[Before and after images]
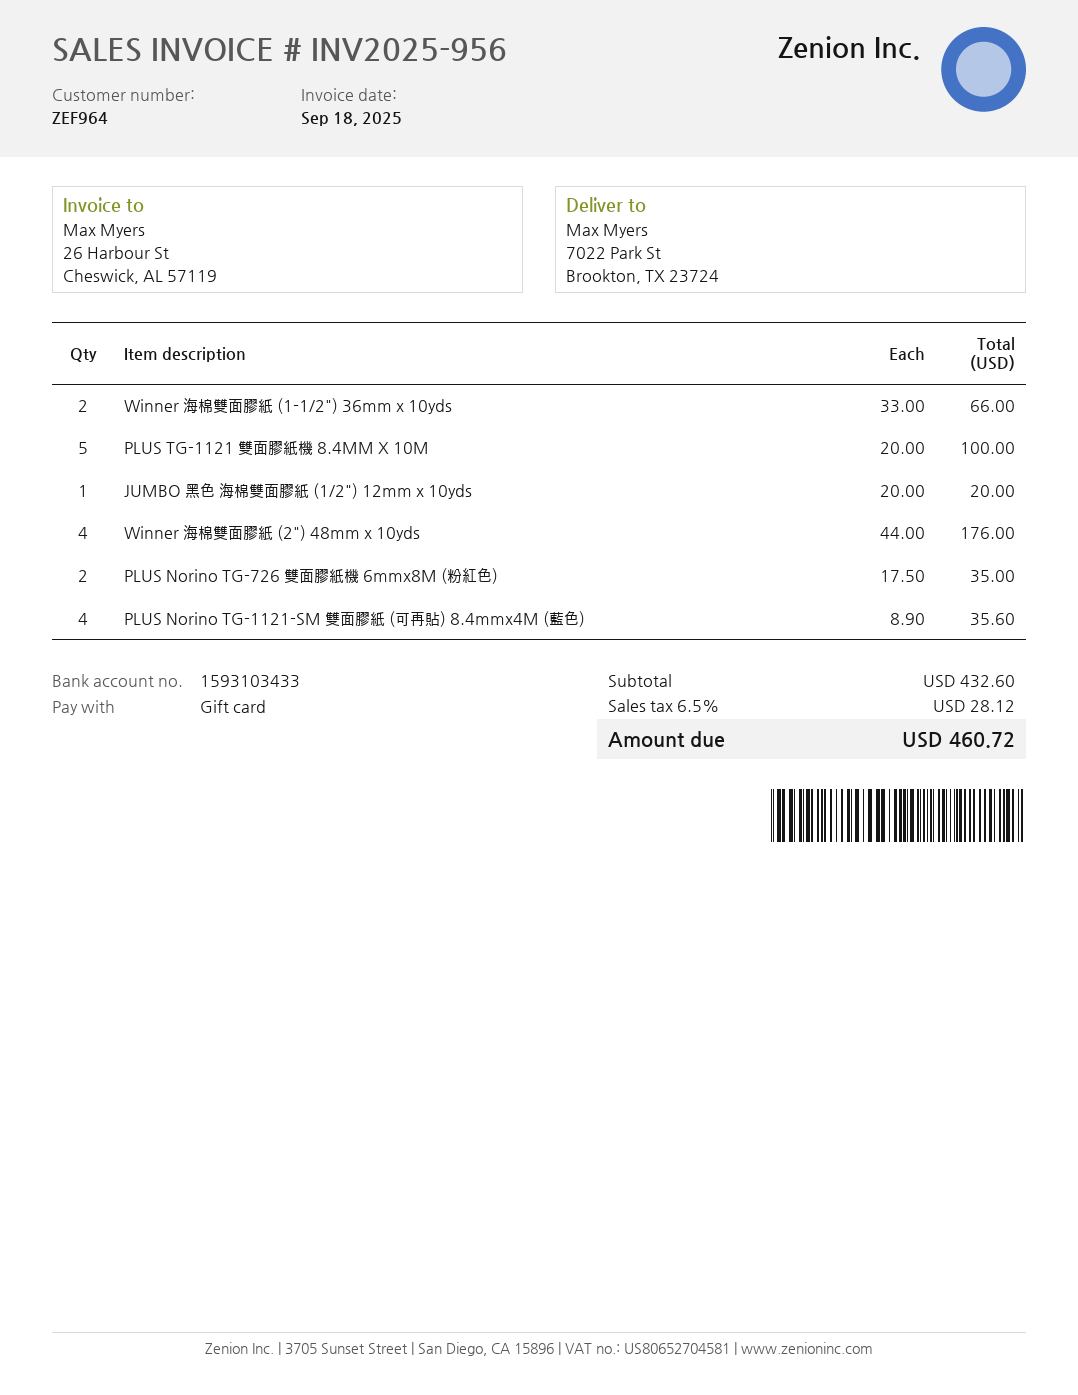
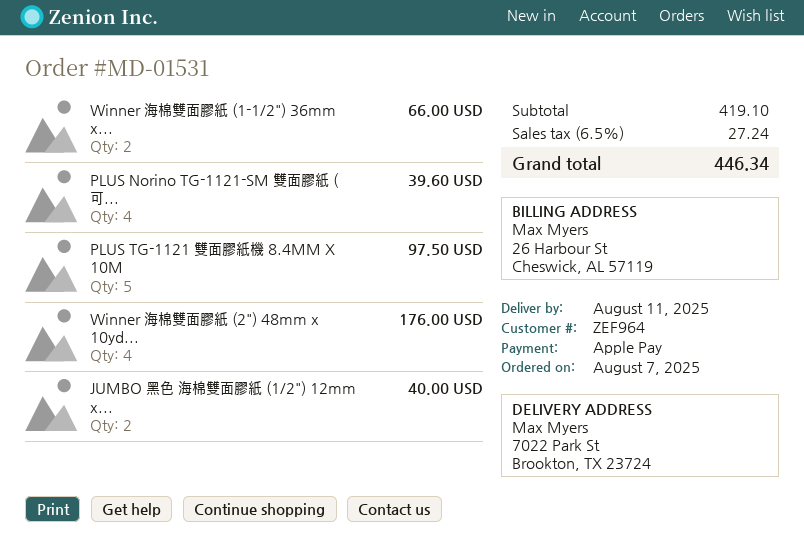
payment method: gift card -> Apple Pay
PLUS TG-1121 雙面膠紙機 8.4MM X 10M: 5 for 100.00 -> 5 for 97.50
JUMBO 黑色 海棉雙面膠紙 (1/2") 12mm x 10yds: 1 for 20.00 -> 2 for 40.00
PLUS Norino TG-726 雙面膠紙機 6mmx8M (粉紅色): 2 for 35.00 -> none
PLUS Norino TG-1121-SM 雙面膠紙 (可再貼) 8.4mmx4M (藍色): 4 for 35.60 -> 4 for 39.60
subtotal: 432.60 -> 419.10
tax: 6.5% = 28.12 -> 6.5% = 27.24
total: 460.72 -> 446.34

*Activity:* Leaving the pictures out, write out every entry exactly.

*Response to the exercise:*
payment method: gift card -> Apple Pay
PLUS TG-1121 雙面膠紙機 8.4MM X 10M: 5 for 100.00 -> 5 for 97.50
JUMBO 黑色 海棉雙面膠紙 (1/2") 12mm x 10yds: 1 for 20.00 -> 2 for 40.00
PLUS Norino TG-726 雙面膠紙機 6mmx8M (粉紅色): 2 for 35.00 -> none
PLUS Norino TG-1121-SM 雙面膠紙 (可再貼) 8.4mmx4M (藍色): 4 for 35.60 -> 4 for 39.60
subtotal: 432.60 -> 419.10
tax: 6.5% = 28.12 -> 6.5% = 27.24
total: 460.72 -> 446.34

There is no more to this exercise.